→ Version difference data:
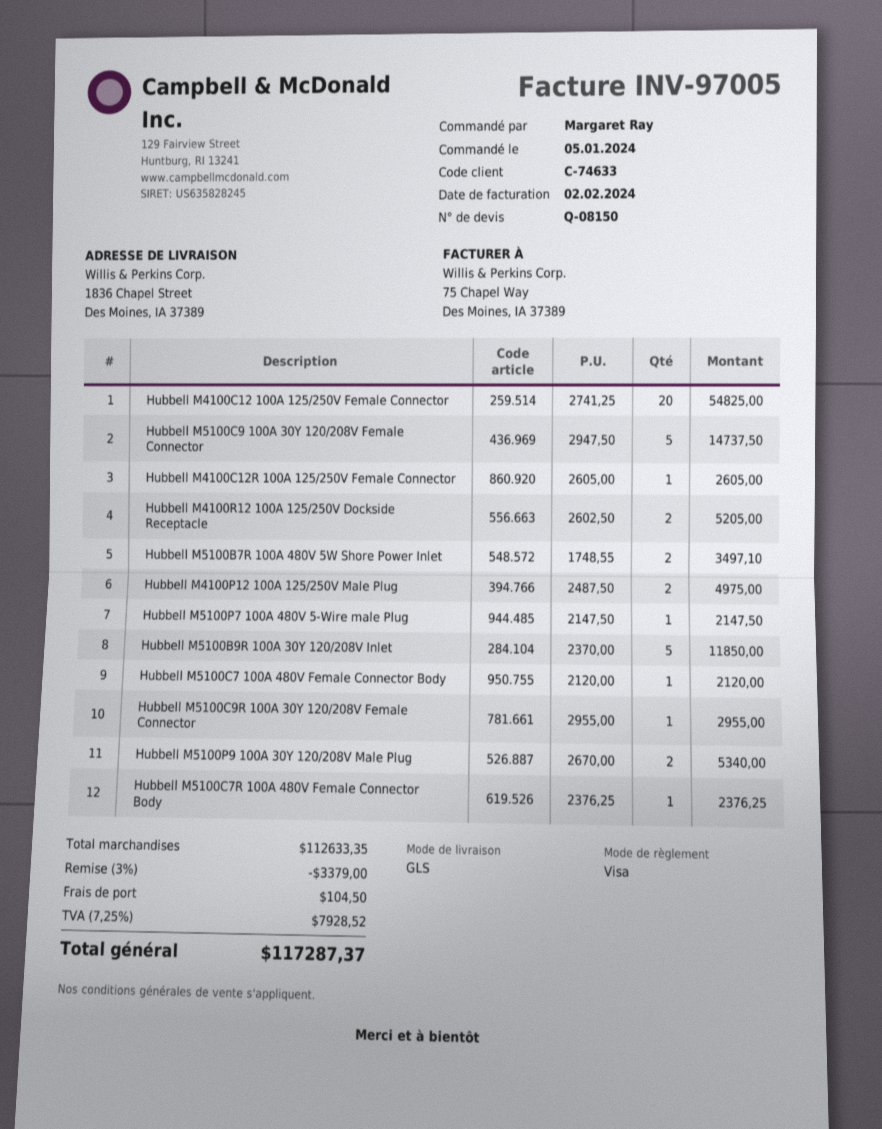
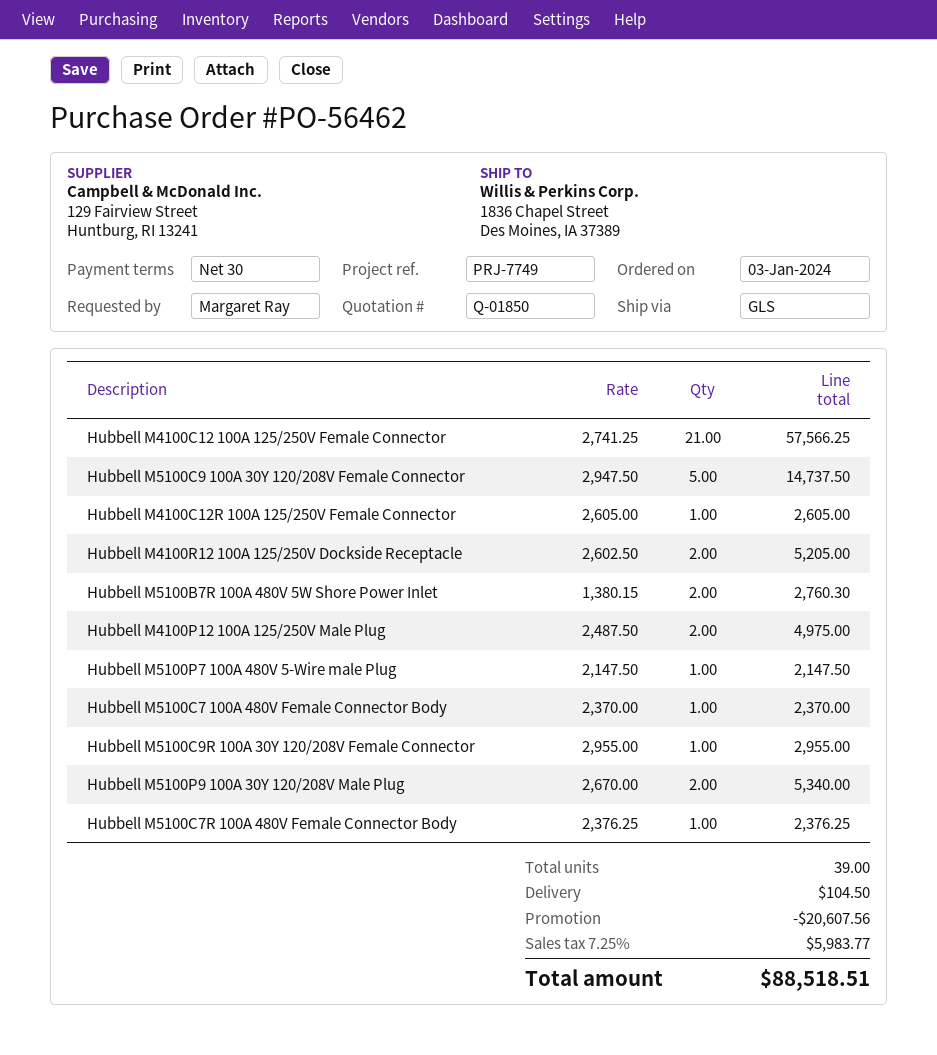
quote number: Q-08150 -> Q-01850
order date: 2024-01-05 -> 2024-01-03
Hubbell M4100C12 100A 125/250V Female Connector: 20 x 2741.25 = 54825.00 -> 21 x 2741.25 = 57566.25
Hubbell M5100B7R 100A 480V 5W Shore Power Inlet: 2 x 1748.55 = 3497.10 -> 2 x 1380.15 = 2760.30
Hubbell M5100B9R 100A 30Y 120/208V Inlet: 5 x 2370.00 = 11850.00 -> none
Hubbell M5100C7 100A 480V Female Connector Body: 1 x 2120.00 = 2120.00 -> 1 x 2370.00 = 2370.00
discount: 3379.00 -> 20607.56
tax: 7.25% = 7928.52 -> 7.25% = 5983.77
total: 117287.37 -> 88518.51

→ What the task asks:
Exactly as written above, print every line of the data but not its pictures.

→ Result below:
quote number: Q-08150 -> Q-01850
order date: 2024-01-05 -> 2024-01-03
Hubbell M4100C12 100A 125/250V Female Connector: 20 x 2741.25 = 54825.00 -> 21 x 2741.25 = 57566.25
Hubbell M5100B7R 100A 480V 5W Shore Power Inlet: 2 x 1748.55 = 3497.10 -> 2 x 1380.15 = 2760.30
Hubbell M5100B9R 100A 30Y 120/208V Inlet: 5 x 2370.00 = 11850.00 -> none
Hubbell M5100C7 100A 480V Female Connector Body: 1 x 2120.00 = 2120.00 -> 1 x 2370.00 = 2370.00
discount: 3379.00 -> 20607.56
tax: 7.25% = 7928.52 -> 7.25% = 5983.77
total: 117287.37 -> 88518.51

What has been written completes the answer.